Antes de zerar os investimentos em 2023, o número foi caindo drasticamente nos anos anteriores. Em 2021, foram gastos R$ 1.788.882,48 na prevenção de enchentes e, em 2022, R$ 141.921,72. Em contrapartida, a prefeitura da capital gaúcha estima que sejam necessários de R$ 6 bilhões a R$ 8 bilhões para reconstruir Porto Alegre.
As bombas e as comportas já haviam falhado anteriormente. No ciclone do ano passado, por exemplo, os portões precisaram ser fechados com uma retroescavadeira, e o trilho foi soldado na hora da enchente.

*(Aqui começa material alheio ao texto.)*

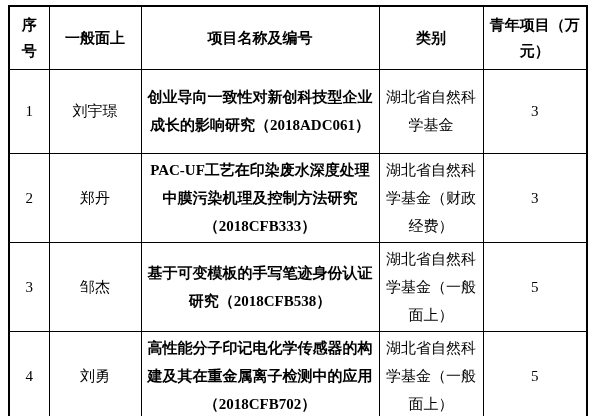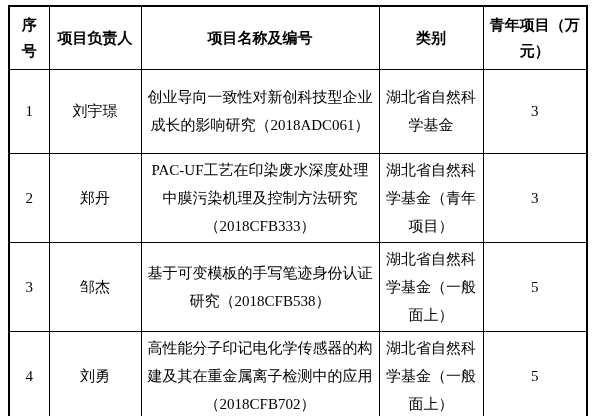--- a/index.html
+++ b/index.html
@@ -39,56 +39,56 @@
   }
   table.funding-table th {
     font-weight: bold;
     line-height: 26px;
   }
   tr.header-row   { height: 63px; }
   tr.body-row-0   { height: 84px; }
   tr.body-row-1   { height: 88px; }
   tr.body-row-2   { height: 88px; }
   tr.body-row-3   { height: 83px; }
-  td.cell-project { padding: 2px 8px; }
+  td.cell-project { padding: 2px 8px; font-weight: bold; }
 </style>
 </head>
 <body>
 
 <div class="page">
   <table class="funding-table">
     <colgroup>
       <col style="width:40px">
       <col style="width:92px">
       <col style="width:238px">
       <col style="width:104px">
       <col style="width:104px">
     </colgroup>
     <thead>
       <tr class="header-row">
         <th>序号</th>
-        <th>项目负责人</th>
+        <th>一般面上</th>
         <th>项目名称及编号</th>
         <th>类别</th>
         <th>青年项目（万元）</th>
       </tr>
     </thead>
     <tbody>
       <tr class="body-row-0">
         <td class="cell-index">1</td>
         <td class="cell-leader">刘宇璟</td>
         <td class="cell-project">创业导向一致性对新创科技型企业成长的影响研究（2018ADC061）</td>
         <td class="cell-category">湖北省自然科学基金</td>
         <td class="cell-funding">3</td>
       </tr>
       <tr class="body-row-1">
         <td class="cell-index">2</td>
         <td class="cell-leader">郑丹</td>
         <td class="cell-project">PAC-UF工艺在印染废水深度处理中膜污染机理及控制方法研究（2018CFB333）</td>
-        <td class="cell-category">湖北省自然科学基金（青年项目）</td>
+        <td class="cell-category">湖北省自然科学基金（财政经费）</td>
         <td class="cell-funding">3</td>
       </tr>
       <tr class="body-row-2">
         <td class="cell-index">3</td>
         <td class="cell-leader">邹杰</td>
         <td class="cell-project">基于可变模板的手写笔迹身份认证研究（2018CFB538）</td>
         <td class="cell-category">湖北省自然科学基金（一般面上）</td>
         <td class="cell-funding">5</td>
       </tr>
       <tr class="body-row-3">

O serviço foi realizado manualmente, segundo o Dmae, porque ladrões roubaram os motores e outros itens da estrutura.
A Usina do Gasômetro vista do Guaíba
Alarmada com a situação precária do Sistema de Proteção Contra Cheias, a área técnica do Dmae elaborou um relatório, no ano passado, apontando todos os pontos que precisavam de manutenção. Segundo documento divulgado pelo deputado estadual Matheus Gomes (PSol-RS), os engenheiros alertaram, após uma sequência de chuvas em novembro de 2023 que elevaram o nível do Guaíba a mais de 3,4 metros, sobre a necessidade urgente de reparos em quatro casas de bombas (13, 17, 18 e 20).
A Arena do Grêmio também foi atingida pela inundação e ficou interditada
O documento de mais de 100 páginas indica que o processo de solicitação de reparos estava em tramitação desde 2018. “Os engenheiros fizeram o seu papel, mas quem autoriza as ações negligenciou. Prova disso é que, em 23 de abril de 2024, ainda não havia sequer um cronograma para fazer os reparos”, afirmou Gomes nas redes sociais.

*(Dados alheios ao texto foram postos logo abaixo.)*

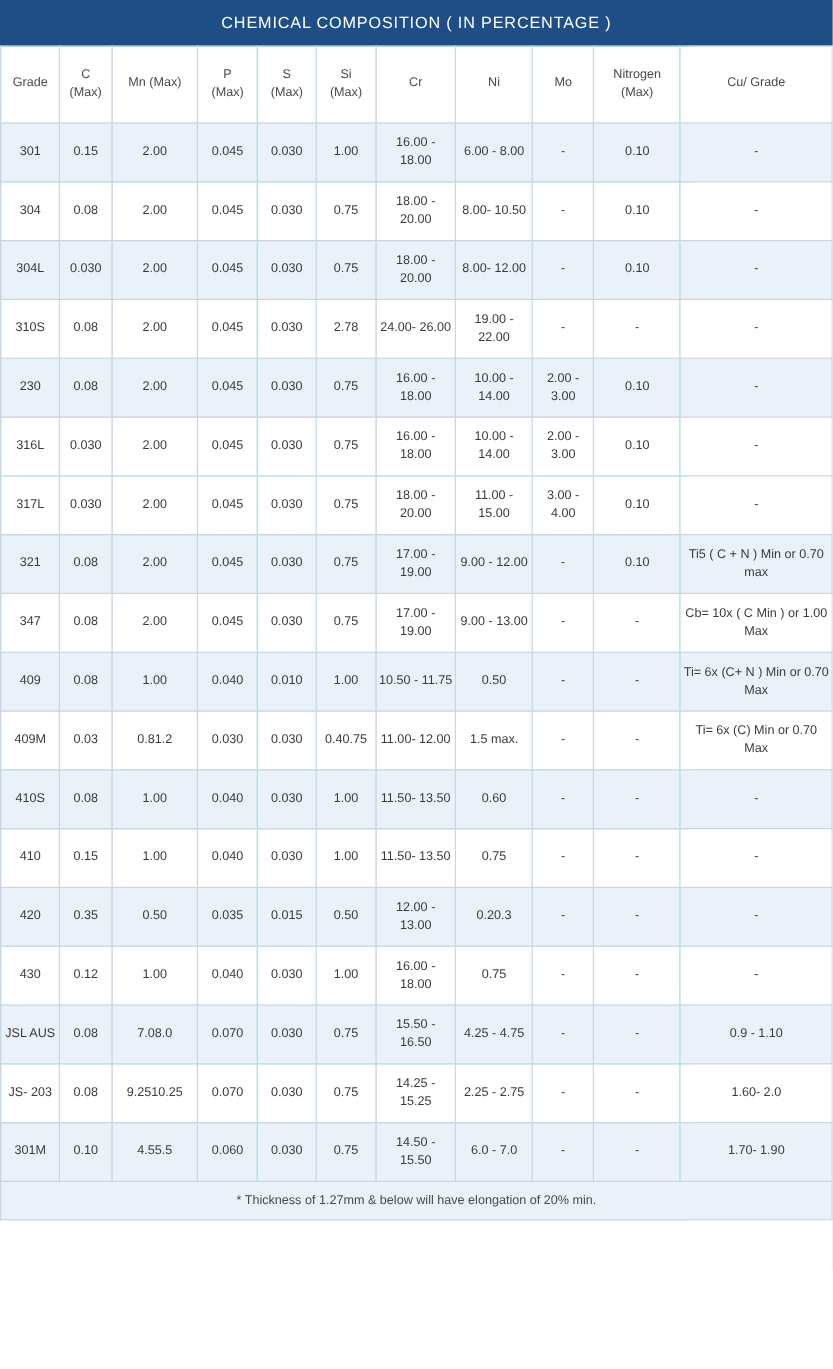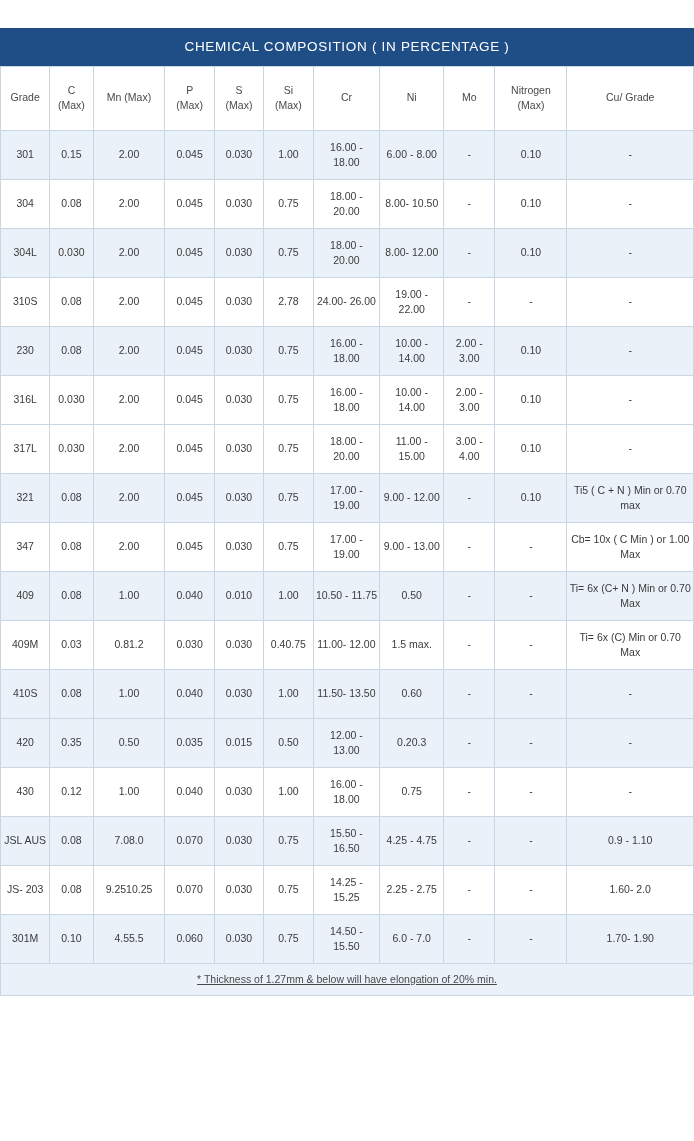--- a/index.html
+++ b/index.html
@@ -8,21 +8,20 @@
     background: #ffffff;
   }
   body {
     font-family: "Liberation Sans", sans-serif;
     width: 694px;
   }
   .sheet {
     width: 574px;
     box-sizing: border-box;
     background: #5eead4;
-    margin-top: 28px;
   }
   .title-bar {
     background: #1f4e87;
     color: #ffffff;
     text-align: center;
     font-size: 13.5px;
     letter-spacing: 0.7px;
     padding: 11px 6px 12px 6px;
     box-sizing: border-box;
     width: 694px;
@@ -66,21 +65,20 @@
   .footnote {
     border: 1px solid #c9d6e4;
     border-top: none;
     background: #eaf1f9;
     text-align: center;
     font-size: 10.5px;
     color: #4a4a4a;
     padding: 9px 4px 10px 4px;
     box-sizing: border-box;
     width: 694px;
-    text-decoration: underline;
   }
   
   col.c-grade { width: 48px; }
   col.c-c { width: 42px; }
   col.c-mn { width: 70px; }
   col.c-p { width: 48px; }
   col.c-s { width: 48px; }
   col.c-si { width: 48px; }
   col.c-cr { width: 65px; }
   col.c-ni { width: 62px; }
@@ -275,20 +273,33 @@
           <td>1.00</td>
           <td>0.040</td>
           <td>0.030</td>
           <td>1.00</td>
           <td>11.50- 13.50</td>
           <td>0.60</td>
           <td>-</td>
           <td>-</td>
           <td>-</td>
         </tr>
+        <tr class="even">
+          <td class="grade">410</td>
+          <td>0.15</td>
+          <td>1.00</td>
+          <td>0.040</td>
+          <td>0.030</td>
+          <td>1.00</td>
+          <td>11.50- 13.50</td>
+          <td>0.75</td>
+          <td>-</td>
+          <td>-</td>
+          <td>-</td>
+        </tr>
         <tr class="odd">
           <td class="grade">420</td>
           <td>0.35</td>
           <td>0.50</td>
           <td>0.035</td>
           <td>0.015</td>
           <td>0.50</td>
           <td>12.00 - 13.00</td>
           <td>0.20.3</td>
           <td>-</td>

Além dos problemas estruturais no sistema de proteção, a urbanização descontrolada, sem considerar impactos ambientais e características naturais do terreno, agrava ainda mais a situação. Muitas áreas afetadas são notoriamente vulneráveis às cheias.

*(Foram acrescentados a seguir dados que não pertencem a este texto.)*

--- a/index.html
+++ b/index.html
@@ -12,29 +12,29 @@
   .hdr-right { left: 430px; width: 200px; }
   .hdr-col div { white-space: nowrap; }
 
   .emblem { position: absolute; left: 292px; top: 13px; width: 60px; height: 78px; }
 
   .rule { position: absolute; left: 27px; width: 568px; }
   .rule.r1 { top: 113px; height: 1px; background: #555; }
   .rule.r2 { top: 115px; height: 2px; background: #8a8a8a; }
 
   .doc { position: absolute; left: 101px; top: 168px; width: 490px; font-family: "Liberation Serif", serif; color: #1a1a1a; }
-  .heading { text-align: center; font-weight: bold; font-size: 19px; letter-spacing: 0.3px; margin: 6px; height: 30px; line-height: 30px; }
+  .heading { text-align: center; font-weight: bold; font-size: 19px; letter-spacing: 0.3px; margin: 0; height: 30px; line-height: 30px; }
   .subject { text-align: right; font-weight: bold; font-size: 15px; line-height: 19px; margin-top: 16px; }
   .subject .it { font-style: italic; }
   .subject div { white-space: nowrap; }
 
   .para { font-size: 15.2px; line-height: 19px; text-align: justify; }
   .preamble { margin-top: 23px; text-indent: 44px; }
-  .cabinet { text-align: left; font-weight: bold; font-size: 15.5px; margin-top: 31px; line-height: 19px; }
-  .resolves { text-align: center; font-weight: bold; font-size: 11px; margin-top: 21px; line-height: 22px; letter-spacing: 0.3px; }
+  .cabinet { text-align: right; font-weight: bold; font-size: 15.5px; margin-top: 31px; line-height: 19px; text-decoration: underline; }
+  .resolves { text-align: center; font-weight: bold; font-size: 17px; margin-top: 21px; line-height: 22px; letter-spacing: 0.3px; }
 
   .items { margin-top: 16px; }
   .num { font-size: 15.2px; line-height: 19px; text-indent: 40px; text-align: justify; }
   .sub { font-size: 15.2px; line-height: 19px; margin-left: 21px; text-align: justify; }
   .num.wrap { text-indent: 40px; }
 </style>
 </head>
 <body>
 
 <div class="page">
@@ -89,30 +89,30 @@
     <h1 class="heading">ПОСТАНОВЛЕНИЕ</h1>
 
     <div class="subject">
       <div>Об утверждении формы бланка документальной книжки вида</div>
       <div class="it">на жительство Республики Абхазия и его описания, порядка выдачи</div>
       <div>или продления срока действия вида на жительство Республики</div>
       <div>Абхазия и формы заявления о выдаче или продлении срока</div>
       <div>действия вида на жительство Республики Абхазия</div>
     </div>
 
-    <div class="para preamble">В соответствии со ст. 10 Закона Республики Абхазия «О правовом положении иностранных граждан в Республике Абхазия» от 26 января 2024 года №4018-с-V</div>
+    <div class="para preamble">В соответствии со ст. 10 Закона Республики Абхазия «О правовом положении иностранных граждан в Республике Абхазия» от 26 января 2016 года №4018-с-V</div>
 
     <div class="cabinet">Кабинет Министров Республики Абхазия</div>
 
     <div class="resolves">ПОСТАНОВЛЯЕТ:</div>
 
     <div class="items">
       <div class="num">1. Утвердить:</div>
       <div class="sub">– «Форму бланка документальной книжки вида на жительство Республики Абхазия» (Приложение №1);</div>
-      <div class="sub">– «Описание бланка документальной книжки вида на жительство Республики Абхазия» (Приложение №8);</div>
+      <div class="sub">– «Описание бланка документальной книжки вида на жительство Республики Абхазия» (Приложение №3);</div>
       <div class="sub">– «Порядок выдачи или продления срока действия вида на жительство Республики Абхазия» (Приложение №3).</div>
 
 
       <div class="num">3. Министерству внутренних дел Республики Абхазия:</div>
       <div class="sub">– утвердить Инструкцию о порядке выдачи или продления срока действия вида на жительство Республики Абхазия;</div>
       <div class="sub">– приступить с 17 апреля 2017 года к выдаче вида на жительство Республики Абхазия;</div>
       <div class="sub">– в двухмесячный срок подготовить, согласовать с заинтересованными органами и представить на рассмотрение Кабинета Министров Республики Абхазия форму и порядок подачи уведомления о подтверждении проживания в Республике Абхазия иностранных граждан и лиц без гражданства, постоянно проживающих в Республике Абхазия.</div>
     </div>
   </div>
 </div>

Especialistas consideram que a resposta das autoridades à enchente foi inadequada e descoordenada, o que reflete uma ausência de planejamento e preparação. “Muitos gestores utilizam o discurso de mudanças climáticas para se eximir da culpa pelos desastres. Não podemos culpar somente a natureza. Para acabar com as inundações urbanas, é necessário mais investimento público em infraestrutura, prevenção e ações de resposta”, avalia Saulo Vital, professor do Departamento de Geociências da Universidade Federal da Paraíba (UFPB).
Técnicos não acreditavam que o muro construído décadas atrás seria suficiente para proteger a cidade de uma enchente atual. Segundo cálculos recentes, dependendo da quantidade de chuva, a água poderia passar por cima do dique e inundar a cidade. O muro, então, dificultaria o escoamento da água de volta para o lago. Por isso, especialistas indicavam que o sistema de proteção deveria ser derrubado. Alguns políticos manifestaram-se contra essa medida, porque, sem a proteção, reformas na região ribeirinha deveriam ser feitas com mais frequência.
Estradas de todo o estado foram destruídas, deixando municípios praticamente ilhados
Mainardi, porém, questiona se os custos eventuais de manutenção na área ao redor do lago não seriam menores do que o montante necessário para reconstruir Canoas. “Isso é um dos motivos que nos faz pensar: será que vale realmente a gente tomar essa medida estrutural, ao construir um dique, sendo que um dia ele pode ser superado e causar um dano enorme?”, pondera.
Leonardo Laipelt/Planet Labs
Antes e depois do bairro Mathias Velho, em Canoas; a primeira imagem foi registrada em 20 de abril e a segunda, em 6 de maio
Juliana e milhares de gaúchos buscam, agora, recomeçar e encontrar um novo lar. “Tudo o que consegui salvar, cabe em dois sacos de lixo”, conta com tristeza. Apesar disso, a empresária autônoma afirma que a vida em Porto Alegre será difícil, mas desistir não é uma opção.
“Sei que a economia do Rio Grande do Sul, em geral, vai ficar muito difícil, mas a gente gosta daqui. Gostaria muito de ficar na capital. A gente não pode desistir. Agora, é enxugar as lágrimas, arregaçar as mangas e seguir.”